WE ARE ABOUT to experience a total eclipse of the Moon in the sign Scorpio, symbols boldly pointing to matters of women’s reproduction, and concerns of the public about such issues.

Soon after the corresponding solar eclipse in Taurus on April 30, a draft decision was leaked from the Supreme Court for the first time in American history, pertaining to the case Dobbs v. Jacobson’s Women’s Health Organization.

The proposed ruling would render it legal for states to entirely ban abortion, overturning the famous Roe v. Wade and Casey v. Planned Parenthood cases.

This is also happening during the Chiron return of the Roe decision, and of the United States — and during the Pluto return of the United States. We live in revolutionary times. But the question is, whose revolution, and against what.

The supposed religious rights of a fictional entity (a corporation) were held by the court to be more important than the private medical choices and religious or ethical principles of individual women.


The new definition of freedom of religion: My right to religion gives me the right to take away your right to religion. This is the essential theory of the “Hobby Lobby” case. Photo by Doug Mills.

We’ve Been Witnessing This for Years

As the kind of man who hangs out with midwives, civil rights attorneys and internationally acclaimed feminists, I have known which way the wind was blowing for a long time. A journalism colleague of mine was involved with training women for safe, home-based, early-term abortion in 1990, preparing for this moment 31 years ago. (She is now a midwife.)

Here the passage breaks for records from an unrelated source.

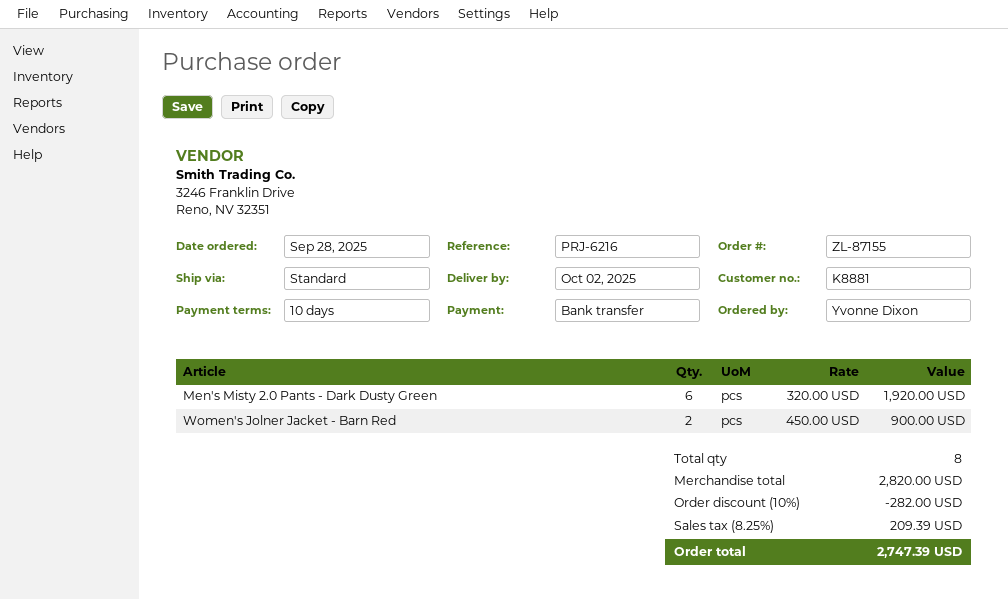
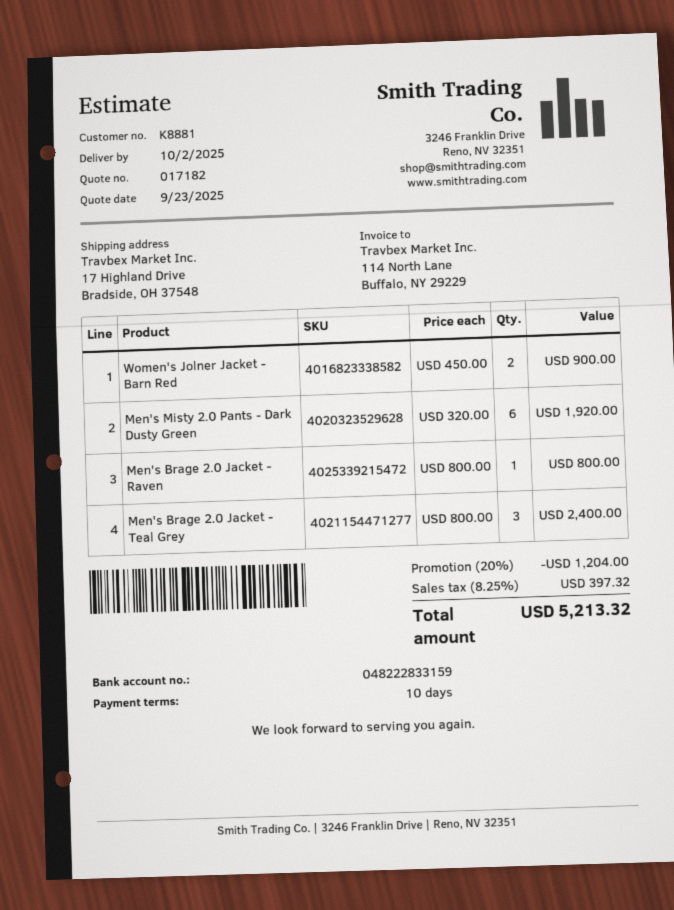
Men's Brage 2.0 Jacket - Raven: none -> 1 x 800.00 = 800.00
Men's Brage 2.0 Jacket - Teal Grey: none -> 3 x 800.00 = 2400.00
discount: 10% = 282.00 -> 20% = 1204.00
tax: 8.25% = 209.39 -> 8.25% = 397.32
total: 2747.39 -> 5213.32

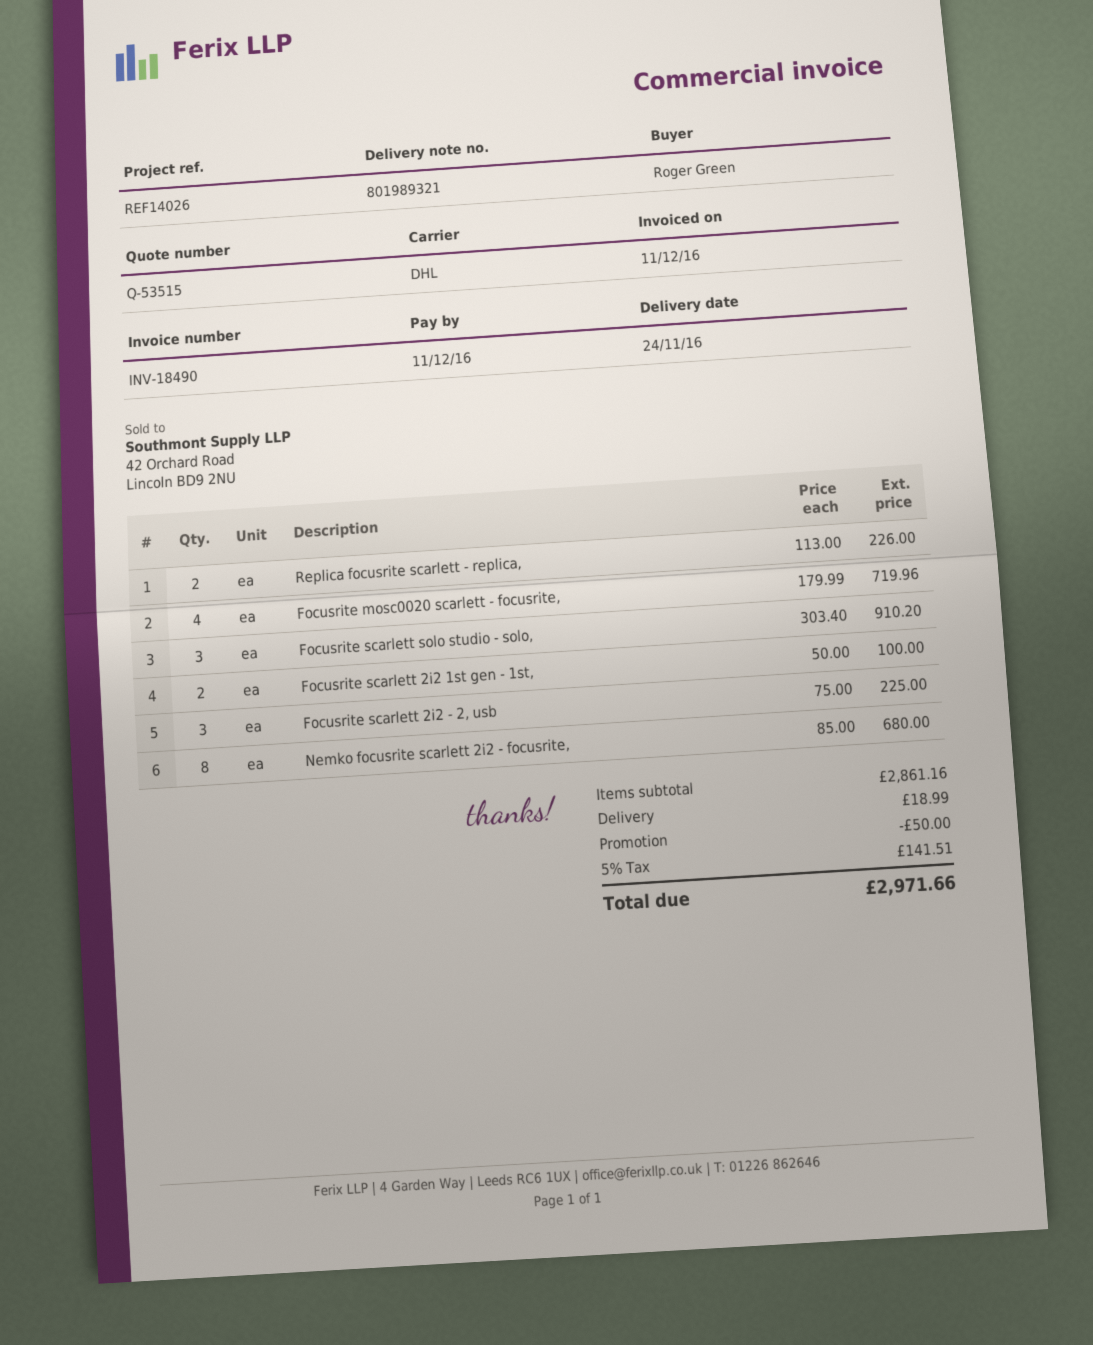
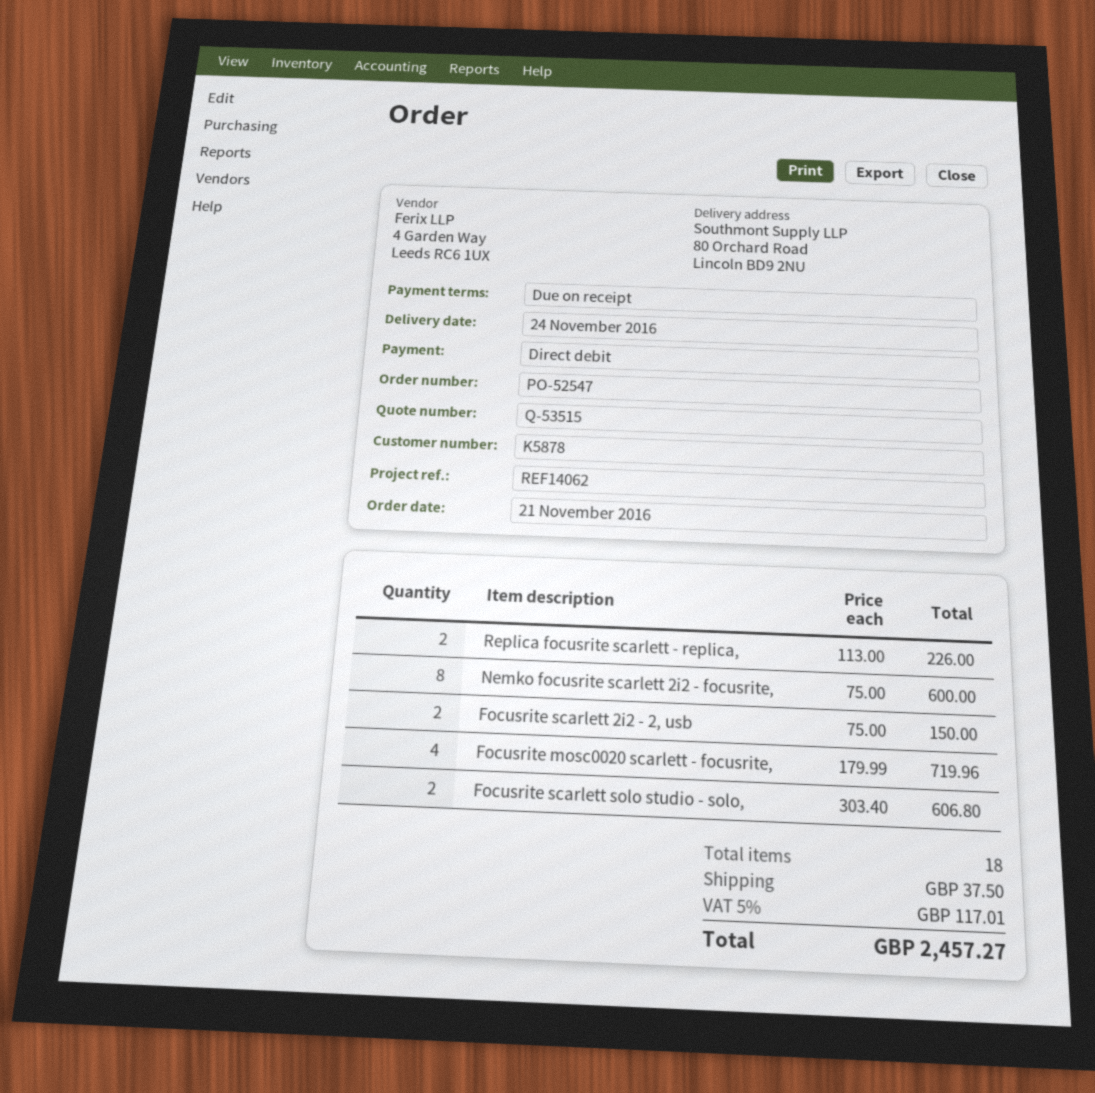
reference: REF14026 -> REF14062
Focusrite scarlett solo studio - solo,: 3 x 303.40 = 910.20 -> 2 x 303.40 = 606.80
Focusrite scarlett 2i2 1st gen - 1st,: 2 x 50.00 = 100.00 -> none
Focusrite scarlett 2i2 - 2, usb: 3 x 75.00 = 225.00 -> 2 x 75.00 = 150.00
Nemko focusrite scarlett 2i2 - focusrite,: 8 x 85.00 = 680.00 -> 8 x 75.00 = 600.00
discount: 50.00 -> none
shipping: 18.99 -> 37.50
tax: 5% = 141.51 -> 5% = 117.01
total: 2971.66 -> 2457.27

We have all watched as the Supreme Court has slowly but steadily eroded sexual freedoms and privileges, including the infamous Burwell v. Hobby Lobby Stores, a 2014 decision that allows medical discrimination in the name of religious freedom.

Under this decision, family-held businesses can prevent women employees from obtaining birth control through their employee health insurance benefits, if the business determines that such violates its own “religious freedom.” The supposed religious rights of a fictional entity (a corporation) were held by the court to be more important than the private medical choices and religious or ethical principles of individual women.

The same people who are attempting to remove the right to choose whether to carry a pregnancy to term are also interfering with their right to prevent pregnancies. And so far as I have seen, the feminist movement is not responding; a few individuals have a clue. But there is no sense of collective response.